An international team of astronomers from Chile and Germany has managed to capture an image of unprecedented detail of another star — that isn’t the Sun — the red supergiant star Antares. The team has also made the first map of the velocities of material in the atmosphere of a star other than the Sun, revealing unexpected turbulence in the extended atmosphere of Antares. Antares, also designated Alpha Scorpii, is a well-studied, close red supergiant star at a distance of 554 light years. It is the fifteenth-brightest star in the night sky and the brightest star in the constellation of Scorpius.
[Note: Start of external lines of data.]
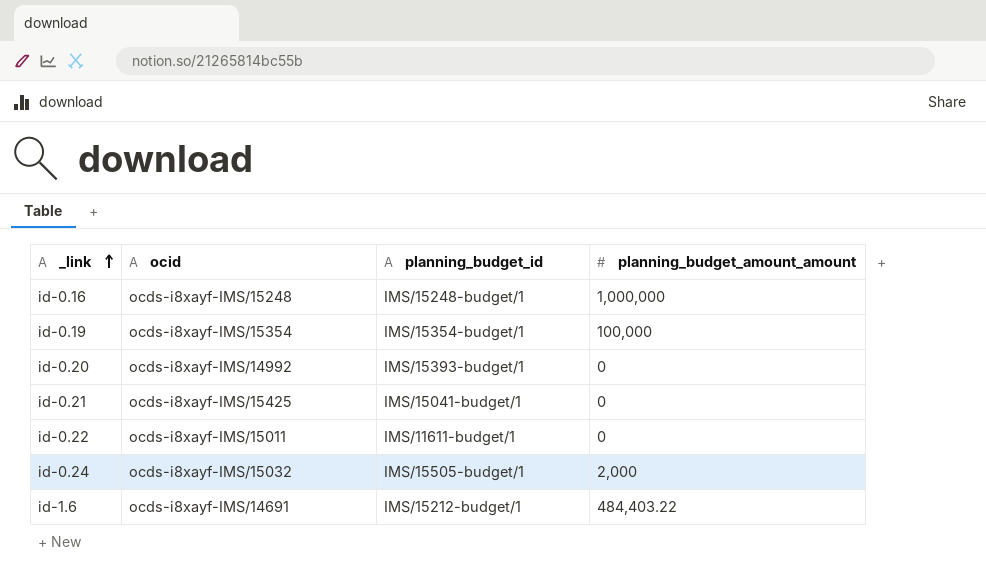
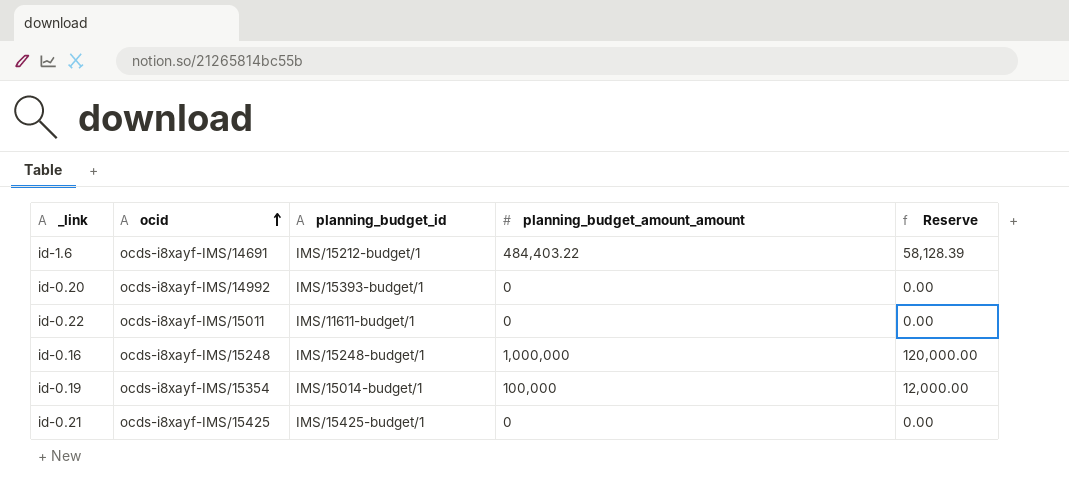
row order: _link ascending -> ocid ascending
column Reserve | formula: none -> [planning_budget_amount_amount] * 0.12
row id-0.24: ocds-i8xayf-IMS/15032 | IMS/15505-budget/1 | 2,000 -> none
id-0.19 | planning_budget_id: IMS/15354-budget/1 -> IMS/15014-budget/1
id-0.21 | planning_budget_id: IMS/15041-budget/1 -> IMS/15425-budget/1

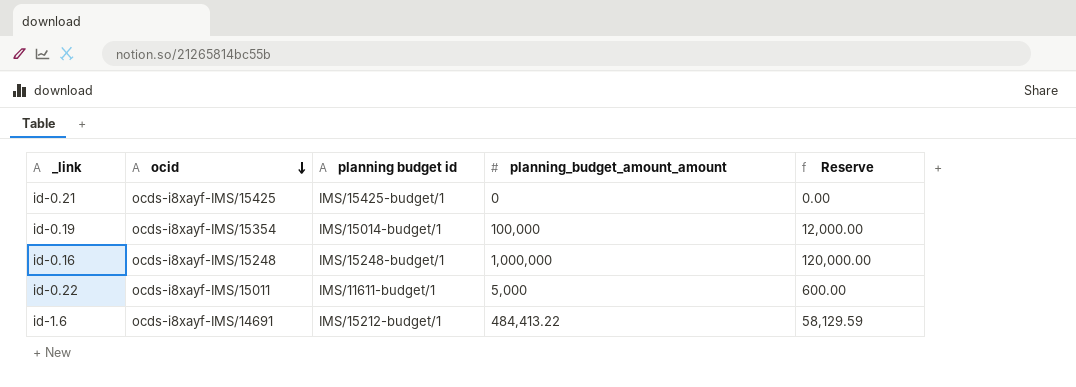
row order: ocid ascending -> ocid descending
column name: planning_budget_id -> planning budget id
row id-0.20: ocds-i8xayf-IMS/14992 | IMS/15393-budget/1 | 0 | 0.00 -> none
id-0.22 | planning_budget_amount_amount: 0 -> 5,000
id-0.22 | Reserve: 0.00 -> 600.00
id-1.6 | planning_budget_amount_amount: 484,403.22 -> 484,413.22
id-1.6 | Reserve: 58,128.39 -> 58,129.59

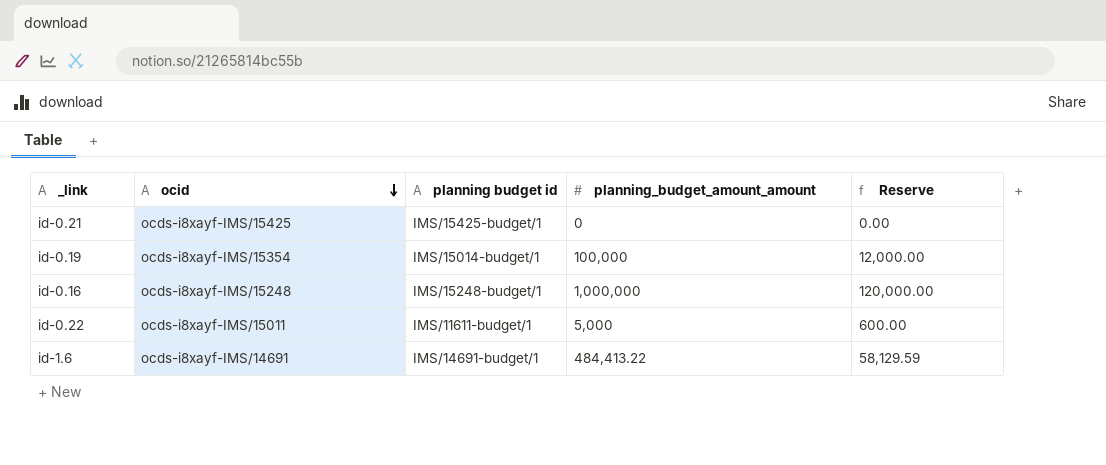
id-1.6 | planning budget id: IMS/15212-budget/1 -> IMS/14691-budget/1

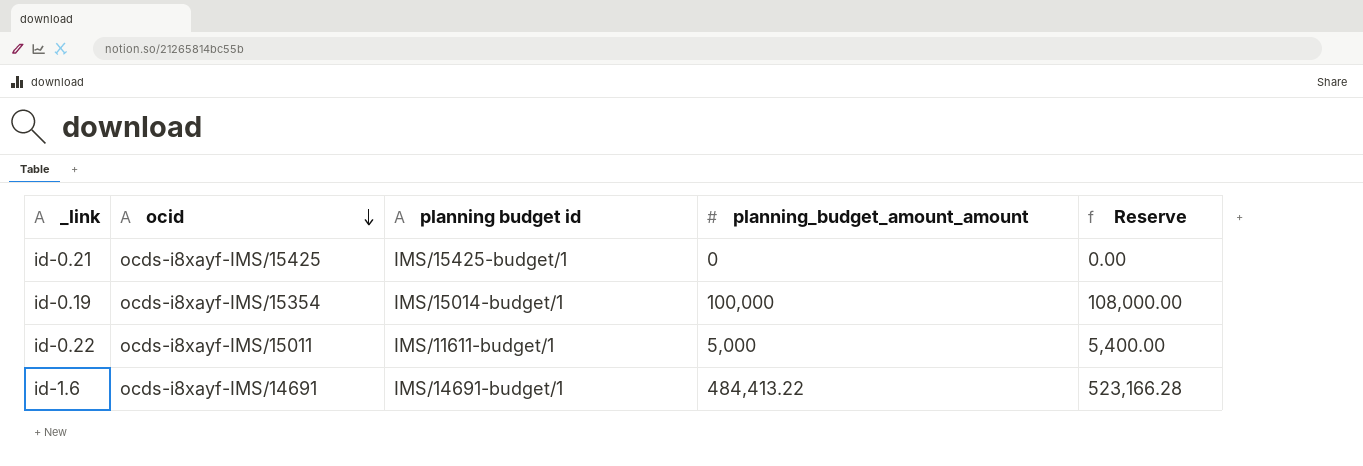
column Reserve | formula: [planning_budget_amount_amount] * 0.12 -> [planning_budget_amount_amount] * 1.08
row id-0.16: ocds-i8xayf-IMS/15248 | IMS/15248-budget/1 | 1,000,000 | 120,000.00 -> none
With a diameter about 700 times that of the Sun and a mass about 12 times solar, Antares is one of largest stars.
It is thought that Antares started life with a mass more like 15 times that of the Sun, and has shed three solar-masses of material during its life. To directly see the gas motions in its atmosphere, Dr. Keiichi Ohnaka of the Universidad Católica del Norte in Chile and co-authors observed Antares with ESO’s Very Large Telescope Interferometer (VLTI) located on Cerro Paranal in Chile.
“How stars like Antares lose mass so quickly in the final phase of their evolution has been a problem for over half a century,” Dr. Ohnaka said. “VLTI is the only facility that can directly measure the gas motions in the extended atmosphere of Antares — a crucial step towards clarifying this problem. The next challenge is to identify what’s driving the turbulent motions.”
This is the most detailed image ever of the red supergiant star Antares, or any other star apart from the Sun. Image credit: K. Ohnaka / ESO.
The astronomers created the first two-dimensional velocity map of the atmosphere of a star other than the Sun. They did this using the VLTI with three of the Auxiliary Telescopes and an instrument called AMBER to make separate images of the surface of Antares over a small range of infrared wavelengths.
They then used these data to calculate the difference between the speed of the atmospheric gas at different positions on the star and the average speed over the entire star. This resulted in a map of the relative speed of the atmospheric gas across the entire disc of Antares — the first ever created for a star other than the Sun.
“We found turbulent, low-density gas much further from the star than predicted,” the authors said. “The movement could not result from convection, that is, from large-scale movement of matter which transfers energy from the core to the outer atmosphere of many stars. A new, currently unknown, process may be needed to explain these movements in the extended atmospheres of red supergiants like Antares.”
The research is published in the journal Nature.